The study was conducted at the Klerksdorp/Tshepong Hospital Complex in North West Province, South Africa, the provincial referral hospital for MDR- and XDR-TB. Initially, patients with MDR-TB and XDR-TB were hospitalised in a 32- and 6-bed ward, respectively, within Klerksdorp Hospital. During the study period, funding from The Global Fund to Fight AIDS, Tuberculosis and Malaria assisted the North West Department of Health to construct new, separate structures for both inpatient wards and an outpatient clinic. Patients are now housed in a 36-bed MDR-TB ward and 20-bed XDR-TB ward at Tshepong Hospital.
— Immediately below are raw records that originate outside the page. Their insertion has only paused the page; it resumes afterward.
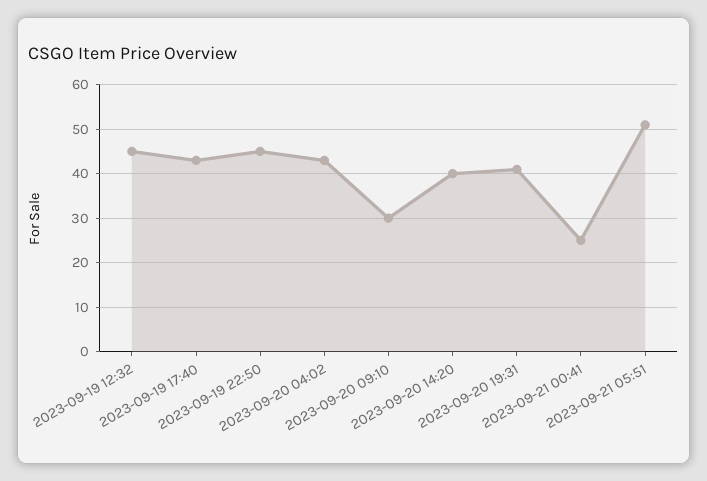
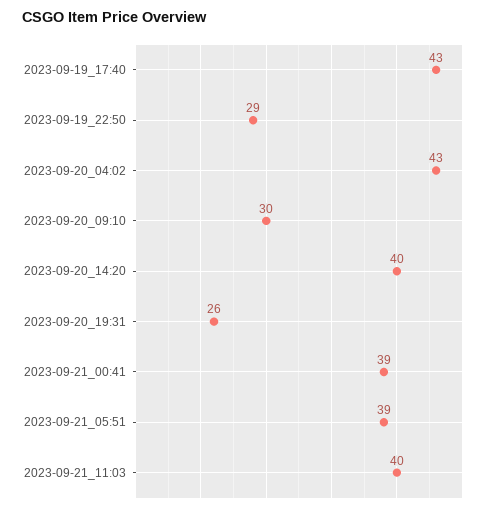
2023-09-19 12:32: 45 -> none
2023-09-19 22:50: 45 -> 29
2023-09-20 19:31: 40 -> 26
2023-09-21 00:41: 25 -> 39
2023-09-21 05:51: 50 -> 39
2023-09-21_11:03: none -> 40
Full medical records for admitted patients, including laboratory results and drug administration charts, are stored in a file room within the specialised MDR- and XDR-TB wards.

Treatment guidelines

TB treatment guidelines in effect during the study recommended that phenotypic first-line drug susceptibility testing (DST) be performed for all TB suspects with a history of TB treatment and for contacts of patients with MDR-TB. DST was also performed if patients with TB remained sputum smear positive at the end of 2, 3 or 5 months of first-line TB treatment (TB Control Programme 2008). DST for resistance to second-line drugs was performed for all viable culture isolates that were found to be resistant to both isonaizid (INH) and rifampicin (RIF). Patients with INH and RIF resistance were registered as MDR-TB cases and admitted to the study site wards to initiate treatment.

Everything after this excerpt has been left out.